= RECORDS SUPPLIED =
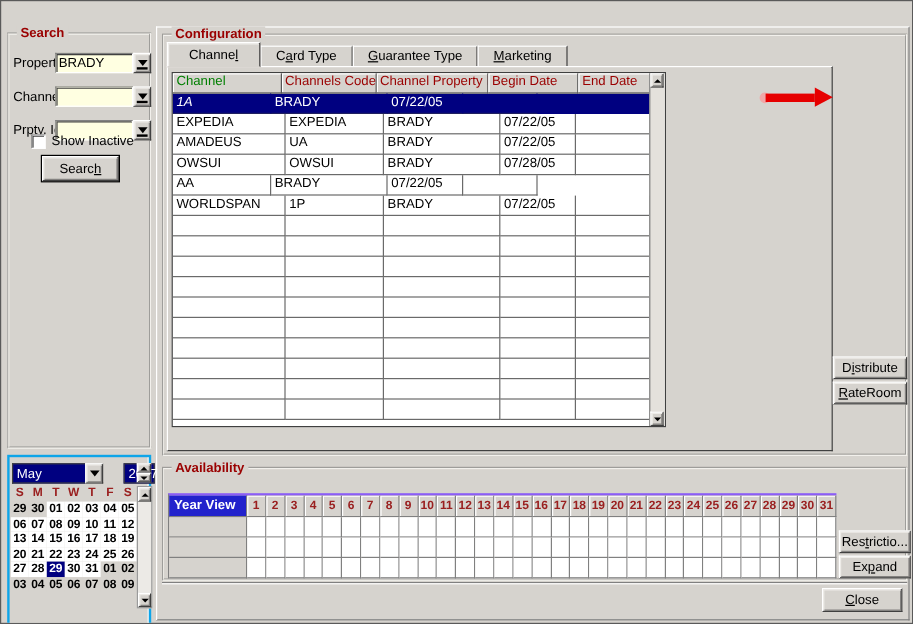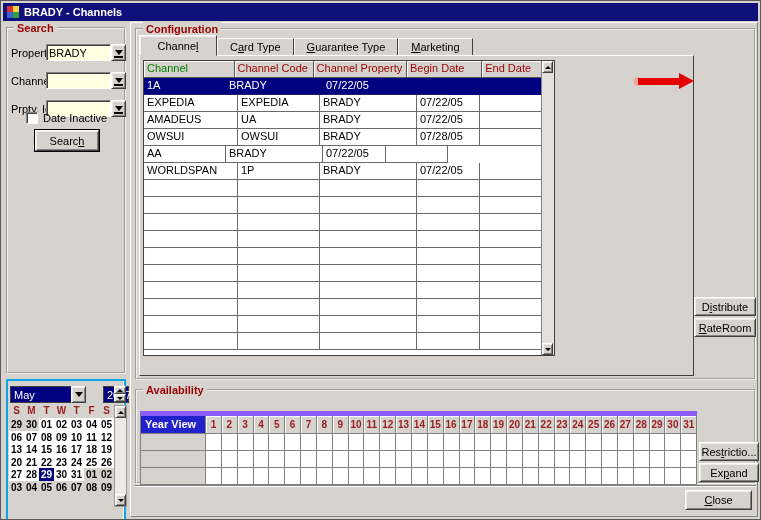"BRADY - Channels" div.titlebar { html: <div> <span> <svg> <rect></rect> <rect></rect> <rect></rect> <rect></rect> <rect></rect> </svg> </span> <span>BRADY - Channels</span> </div> -> none }
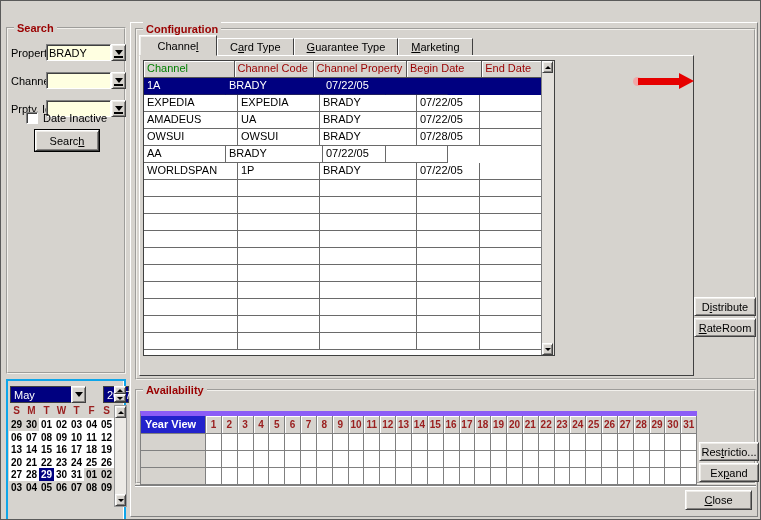"Channel Code" div.th { text: Channel -> Channels }
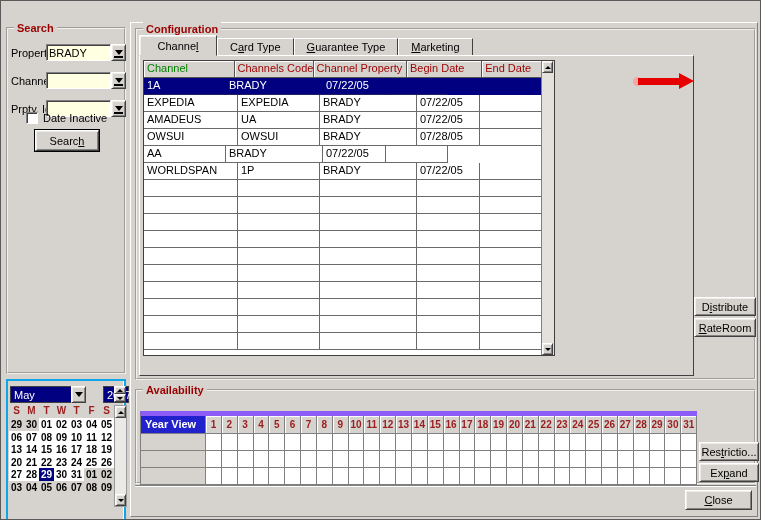"1A" div.td { font-style: none -> italic }
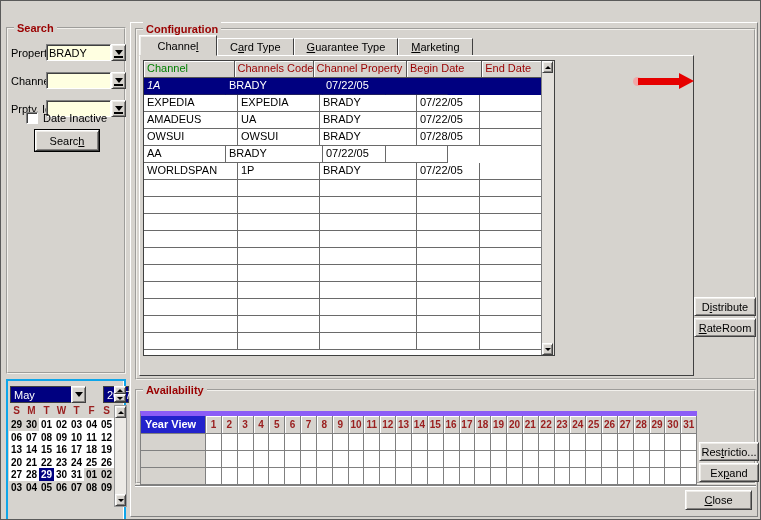"Date Inactive" span { text: Date -> Show }
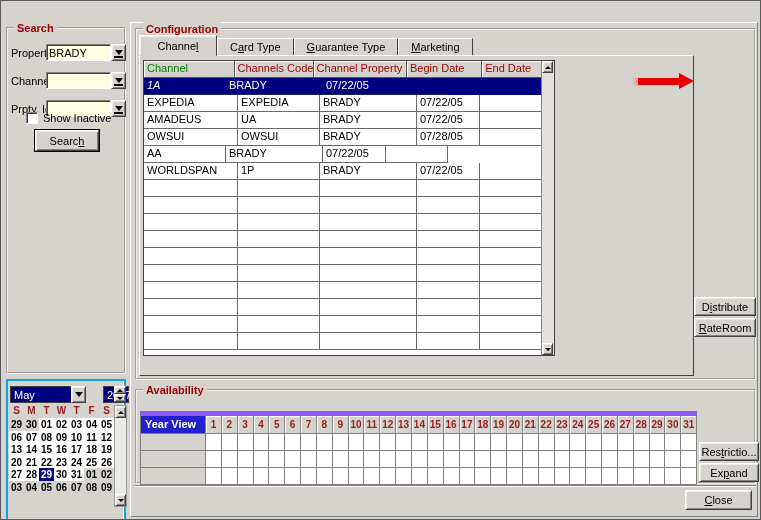"Year View" .avail-grid { border-top: 5px solid #8b5cf6 -> 2px solid #8b5cf6 }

= EXERCISE DETAILS =
Exact reproduction is required for the lines from the one containing "font-style: none ->" through the end of the material, and for those lines only, without pictures.

= TASK RESULT =
"1A" div.td { font-style: none -> italic }
"Date Inactive" span { text: Date -> Show }
"Year View" .avail-grid { border-top: 5px solid #8b5cf6 -> 2px solid #8b5cf6 }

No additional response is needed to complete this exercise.